What needs to be done: Omit the images. Reproduce each line of the records exactly as it appears.

Data for the task:
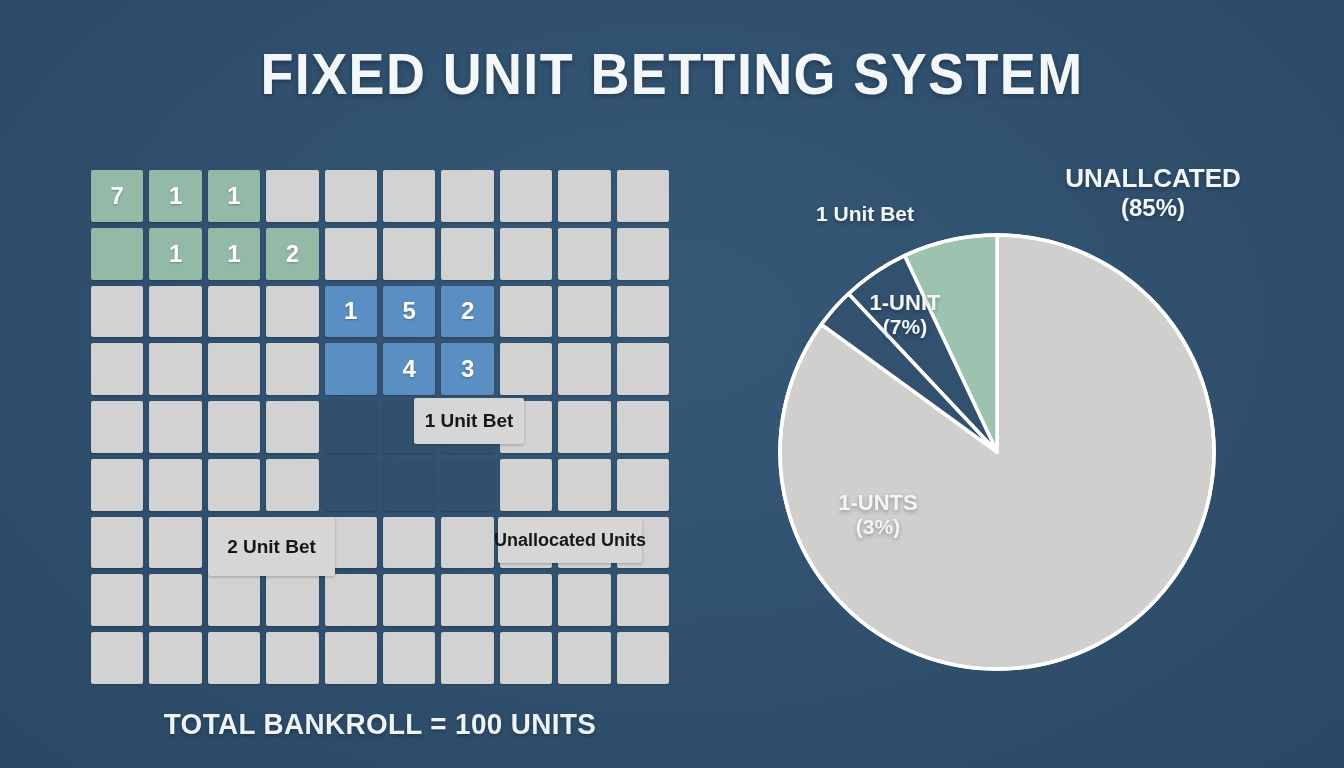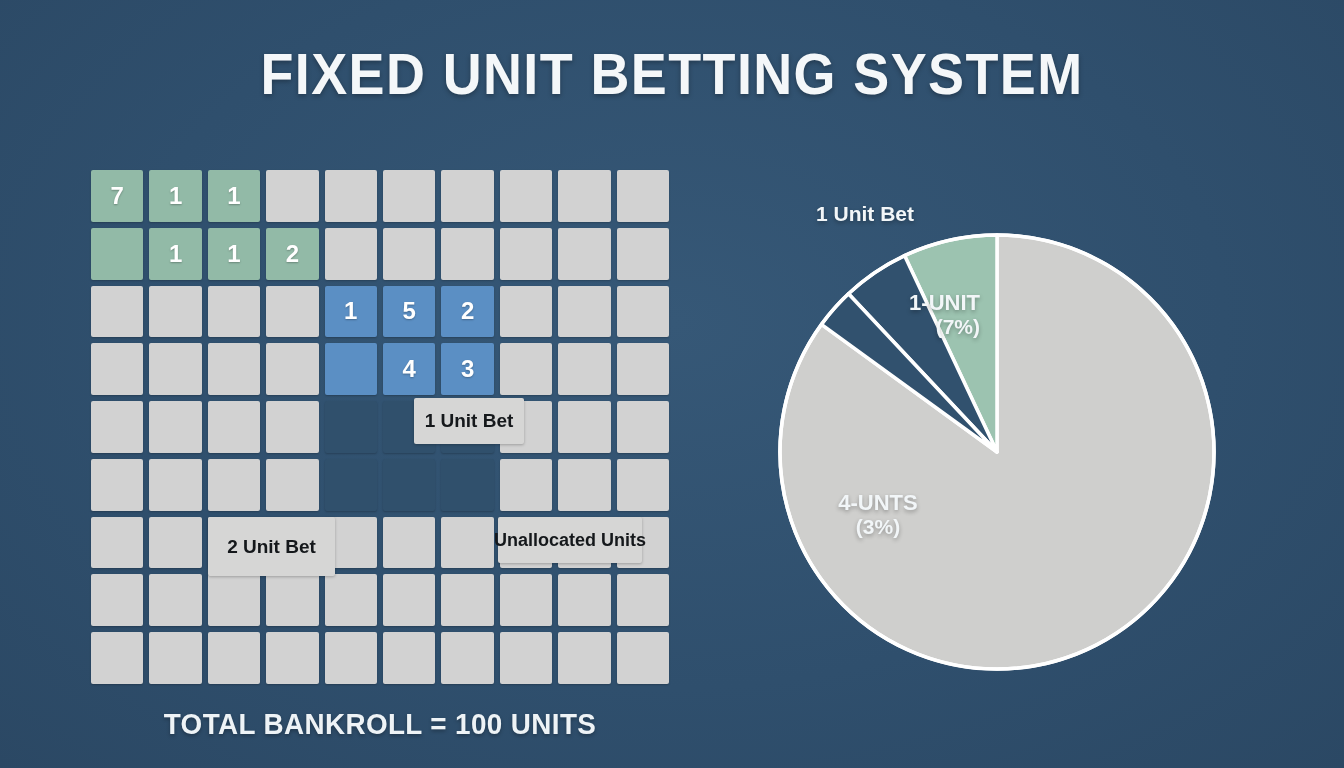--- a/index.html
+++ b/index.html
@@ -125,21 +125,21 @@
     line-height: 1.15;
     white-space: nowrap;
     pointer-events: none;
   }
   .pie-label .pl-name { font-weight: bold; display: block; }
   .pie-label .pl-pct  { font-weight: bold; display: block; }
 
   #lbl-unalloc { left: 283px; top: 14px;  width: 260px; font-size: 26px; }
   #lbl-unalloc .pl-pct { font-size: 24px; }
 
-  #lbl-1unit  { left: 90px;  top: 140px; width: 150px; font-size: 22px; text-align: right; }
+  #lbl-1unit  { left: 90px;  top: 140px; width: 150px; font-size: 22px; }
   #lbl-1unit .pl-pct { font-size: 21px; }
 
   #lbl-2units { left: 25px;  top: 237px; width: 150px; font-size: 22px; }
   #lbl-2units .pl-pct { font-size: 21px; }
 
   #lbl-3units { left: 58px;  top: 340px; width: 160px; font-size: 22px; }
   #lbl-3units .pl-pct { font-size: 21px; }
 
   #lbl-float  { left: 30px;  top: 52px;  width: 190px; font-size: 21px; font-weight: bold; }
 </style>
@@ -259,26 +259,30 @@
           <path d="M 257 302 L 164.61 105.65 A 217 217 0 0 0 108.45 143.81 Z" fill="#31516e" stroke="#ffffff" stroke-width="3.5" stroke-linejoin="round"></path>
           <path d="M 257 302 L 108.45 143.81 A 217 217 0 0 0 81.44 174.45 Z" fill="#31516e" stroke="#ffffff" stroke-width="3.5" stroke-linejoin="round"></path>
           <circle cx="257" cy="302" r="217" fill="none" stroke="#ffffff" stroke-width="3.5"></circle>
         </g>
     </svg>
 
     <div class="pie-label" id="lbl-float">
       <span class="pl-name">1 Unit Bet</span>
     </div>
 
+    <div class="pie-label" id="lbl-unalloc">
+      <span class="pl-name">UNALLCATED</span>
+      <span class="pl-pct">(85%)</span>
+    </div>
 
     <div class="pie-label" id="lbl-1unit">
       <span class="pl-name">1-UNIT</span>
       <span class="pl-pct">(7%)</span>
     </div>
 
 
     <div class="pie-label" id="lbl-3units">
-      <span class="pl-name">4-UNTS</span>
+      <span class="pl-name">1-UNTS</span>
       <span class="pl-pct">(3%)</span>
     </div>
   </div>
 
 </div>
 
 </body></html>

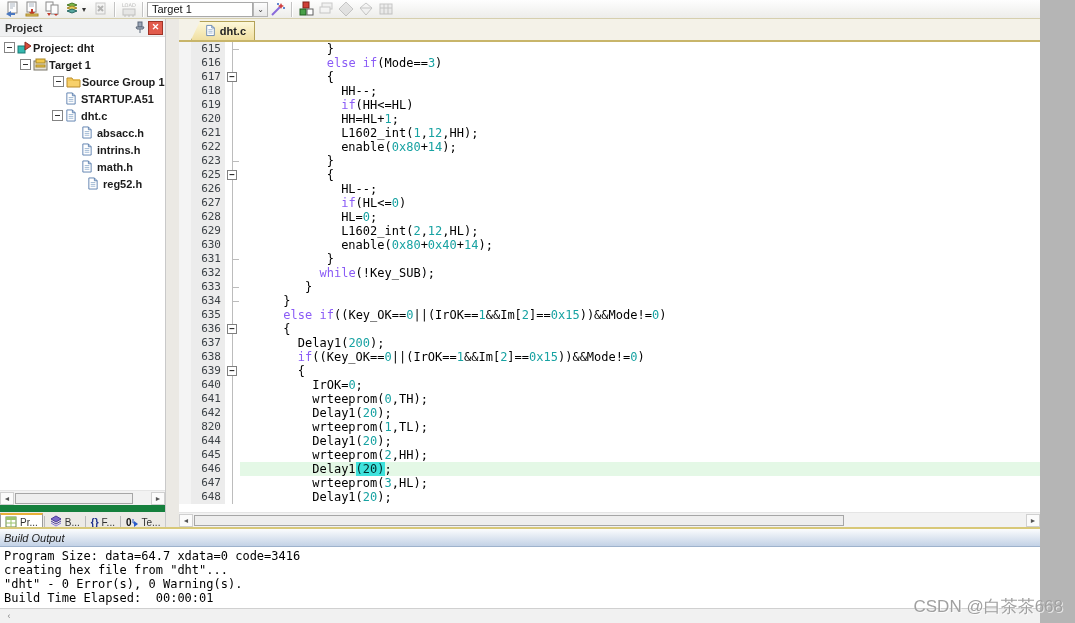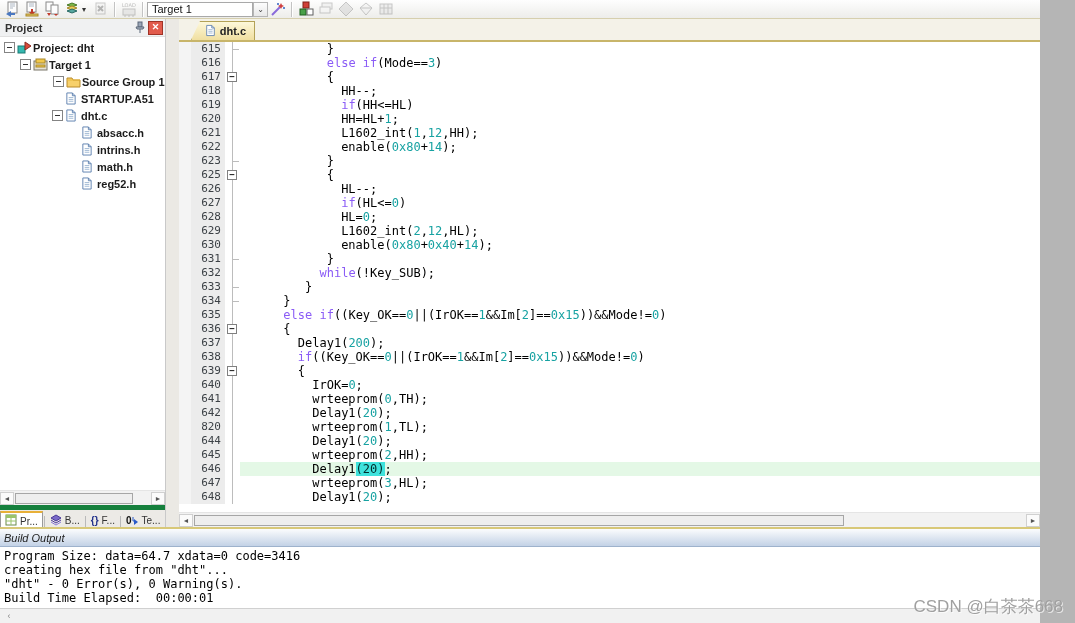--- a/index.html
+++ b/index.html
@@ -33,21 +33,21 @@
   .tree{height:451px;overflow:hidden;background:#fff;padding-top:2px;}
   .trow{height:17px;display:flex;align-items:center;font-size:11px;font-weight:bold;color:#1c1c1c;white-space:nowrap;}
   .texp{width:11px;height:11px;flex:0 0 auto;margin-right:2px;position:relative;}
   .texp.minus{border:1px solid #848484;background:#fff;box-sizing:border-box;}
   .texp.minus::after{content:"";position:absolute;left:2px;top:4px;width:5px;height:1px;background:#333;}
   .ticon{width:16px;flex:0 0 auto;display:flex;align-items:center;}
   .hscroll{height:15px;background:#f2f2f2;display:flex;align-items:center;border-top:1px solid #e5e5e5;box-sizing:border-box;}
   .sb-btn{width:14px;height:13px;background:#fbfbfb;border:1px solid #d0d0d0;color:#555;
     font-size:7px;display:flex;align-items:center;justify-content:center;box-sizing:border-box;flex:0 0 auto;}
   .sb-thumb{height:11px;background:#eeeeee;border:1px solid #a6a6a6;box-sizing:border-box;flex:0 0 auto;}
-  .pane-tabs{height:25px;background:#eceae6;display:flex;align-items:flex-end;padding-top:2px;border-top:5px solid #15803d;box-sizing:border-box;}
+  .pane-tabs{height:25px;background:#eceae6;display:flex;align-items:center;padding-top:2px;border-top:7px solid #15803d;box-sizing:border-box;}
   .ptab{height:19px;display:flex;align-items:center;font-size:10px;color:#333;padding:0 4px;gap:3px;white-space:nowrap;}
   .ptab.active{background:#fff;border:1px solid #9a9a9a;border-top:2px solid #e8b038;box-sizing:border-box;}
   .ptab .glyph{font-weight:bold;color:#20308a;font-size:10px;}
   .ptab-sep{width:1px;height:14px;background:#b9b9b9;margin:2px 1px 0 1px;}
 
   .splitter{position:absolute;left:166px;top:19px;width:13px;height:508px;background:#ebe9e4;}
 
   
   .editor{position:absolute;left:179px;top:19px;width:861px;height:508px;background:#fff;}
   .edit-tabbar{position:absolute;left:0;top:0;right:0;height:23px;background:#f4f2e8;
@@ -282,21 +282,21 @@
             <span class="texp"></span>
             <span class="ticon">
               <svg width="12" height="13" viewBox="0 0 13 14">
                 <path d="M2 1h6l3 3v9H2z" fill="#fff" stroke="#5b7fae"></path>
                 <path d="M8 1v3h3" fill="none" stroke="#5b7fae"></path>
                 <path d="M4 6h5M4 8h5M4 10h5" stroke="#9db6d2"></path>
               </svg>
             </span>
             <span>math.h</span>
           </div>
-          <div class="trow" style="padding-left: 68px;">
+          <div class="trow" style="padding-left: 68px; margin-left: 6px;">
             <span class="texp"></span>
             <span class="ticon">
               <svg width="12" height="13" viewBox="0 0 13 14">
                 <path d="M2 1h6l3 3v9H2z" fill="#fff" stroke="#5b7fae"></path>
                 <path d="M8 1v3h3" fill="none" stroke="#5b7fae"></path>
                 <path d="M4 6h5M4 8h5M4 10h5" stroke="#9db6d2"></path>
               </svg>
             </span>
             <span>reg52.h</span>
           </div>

Answer space:
--- a/index.html
+++ b/index.html
@@ -125,21 +125,21 @@
     line-height: 1.15;
     white-space: nowrap;
     pointer-events: none;
   }
   .pie-label .pl-name { font-weight: bold; display: block; }
   .pie-label .pl-pct  { font-weight: bold; display: block; }
 
   #lbl-unalloc { left: 283px; top: 14px;  width: 260px; font-size: 26px; }
   #lbl-unalloc .pl-pct { font-size: 24px; }
 
-  #lbl-1unit  { left: 90px;  top: 140px; width: 150px; font-size: 22px; text-align: right; }
+  #lbl-1unit  { left: 90px;  top: 140px; width: 150px; font-size: 22px; }
   #lbl-1unit .pl-pct { font-size: 21px; }
 
   #lbl-2units { left: 25px;  top: 237px; width: 150px; font-size: 22px; }
   #lbl-2units .pl-pct { font-size: 21px; }
 
   #lbl-3units { left: 58px;  top: 340px; width: 160px; font-size: 22px; }
   #lbl-3units .pl-pct { font-size: 21px; }
 
   #lbl-float  { left: 30px;  top: 52px;  width: 190px; font-size: 21px; font-weight: bold; }
 </style>
@@ -259,26 +259,30 @@
           <path d="M 257 302 L 164.61 105.65 A 217 217 0 0 0 108.45 143.81 Z" fill="#31516e" stroke="#ffffff" stroke-width="3.5" stroke-linejoin="round"></path>
           <path d="M 257 302 L 108.45 143.81 A 217 217 0 0 0 81.44 174.45 Z" fill="#31516e" stroke="#ffffff" stroke-width="3.5" stroke-linejoin="round"></path>
           <circle cx="257" cy="302" r="217" fill="none" stroke="#ffffff" stroke-width="3.5"></circle>
         </g>
     </svg>
 
     <div class="pie-label" id="lbl-float">
       <span class="pl-name">1 Unit Bet</span>
     </div>
 
+    <div class="pie-label" id="lbl-unalloc">
+      <span class="pl-name">UNALLCATED</span>
+      <span class="pl-pct">(85%)</span>
+    </div>
 
     <div class="pie-label" id="lbl-1unit">
       <span class="pl-name">1-UNIT</span>
       <span class="pl-pct">(7%)</span>
     </div>
 
 
     <div class="pie-label" id="lbl-3units">
-      <span class="pl-name">4-UNTS</span>
+      <span class="pl-name">1-UNTS</span>
       <span class="pl-pct">(3%)</span>
     </div>
   </div>
 
 </div>
 
 </body></html>

--- a/index.html
+++ b/index.html
@@ -33,21 +33,21 @@
   .tree{height:451px;overflow:hidden;background:#fff;padding-top:2px;}
   .trow{height:17px;display:flex;align-items:center;font-size:11px;font-weight:bold;color:#1c1c1c;white-space:nowrap;}
   .texp{width:11px;height:11px;flex:0 0 auto;margin-right:2px;position:relative;}
   .texp.minus{border:1px solid #848484;background:#fff;box-sizing:border-box;}
   .texp.minus::after{content:"";position:absolute;left:2px;top:4px;width:5px;height:1px;background:#333;}
   .ticon{width:16px;flex:0 0 auto;display:flex;align-items:center;}
   .hscroll{height:15px;background:#f2f2f2;display:flex;align-items:center;border-top:1px solid #e5e5e5;box-sizing:border-box;}
   .sb-btn{width:14px;height:13px;background:#fbfbfb;border:1px solid #d0d0d0;color:#555;
     font-size:7px;display:flex;align-items:center;justify-content:center;box-sizing:border-box;flex:0 0 auto;}
   .sb-thumb{height:11px;background:#eeeeee;border:1px solid #a6a6a6;box-sizing:border-box;flex:0 0 auto;}
-  .pane-tabs{height:25px;background:#eceae6;display:flex;align-items:flex-end;padding-top:2px;border-top:5px solid #15803d;box-sizing:border-box;}
+  .pane-tabs{height:25px;background:#eceae6;display:flex;align-items:center;padding-top:2px;border-top:7px solid #15803d;box-sizing:border-box;}
   .ptab{height:19px;display:flex;align-items:center;font-size:10px;color:#333;padding:0 4px;gap:3px;white-space:nowrap;}
   .ptab.active{background:#fff;border:1px solid #9a9a9a;border-top:2px solid #e8b038;box-sizing:border-box;}
   .ptab .glyph{font-weight:bold;color:#20308a;font-size:10px;}
   .ptab-sep{width:1px;height:14px;background:#b9b9b9;margin:2px 1px 0 1px;}
 
   .splitter{position:absolute;left:166px;top:19px;width:13px;height:508px;background:#ebe9e4;}
 
   
   .editor{position:absolute;left:179px;top:19px;width:861px;height:508px;background:#fff;}
   .edit-tabbar{position:absolute;left:0;top:0;right:0;height:23px;background:#f4f2e8;
@@ -282,21 +282,21 @@
             <span class="texp"></span>
             <span class="ticon">
               <svg width="12" height="13" viewBox="0 0 13 14">
                 <path d="M2 1h6l3 3v9H2z" fill="#fff" stroke="#5b7fae"></path>
                 <path d="M8 1v3h3" fill="none" stroke="#5b7fae"></path>
                 <path d="M4 6h5M4 8h5M4 10h5" stroke="#9db6d2"></path>
               </svg>
             </span>
             <span>math.h</span>
           </div>
-          <div class="trow" style="padding-left: 68px;">
+          <div class="trow" style="padding-left: 68px; margin-left: 6px;">
             <span class="texp"></span>
             <span class="ticon">
               <svg width="12" height="13" viewBox="0 0 13 14">
                 <path d="M2 1h6l3 3v9H2z" fill="#fff" stroke="#5b7fae"></path>
                 <path d="M8 1v3h3" fill="none" stroke="#5b7fae"></path>
                 <path d="M4 6h5M4 8h5M4 10h5" stroke="#9db6d2"></path>
               </svg>
             </span>
             <span>reg52.h</span>
           </div>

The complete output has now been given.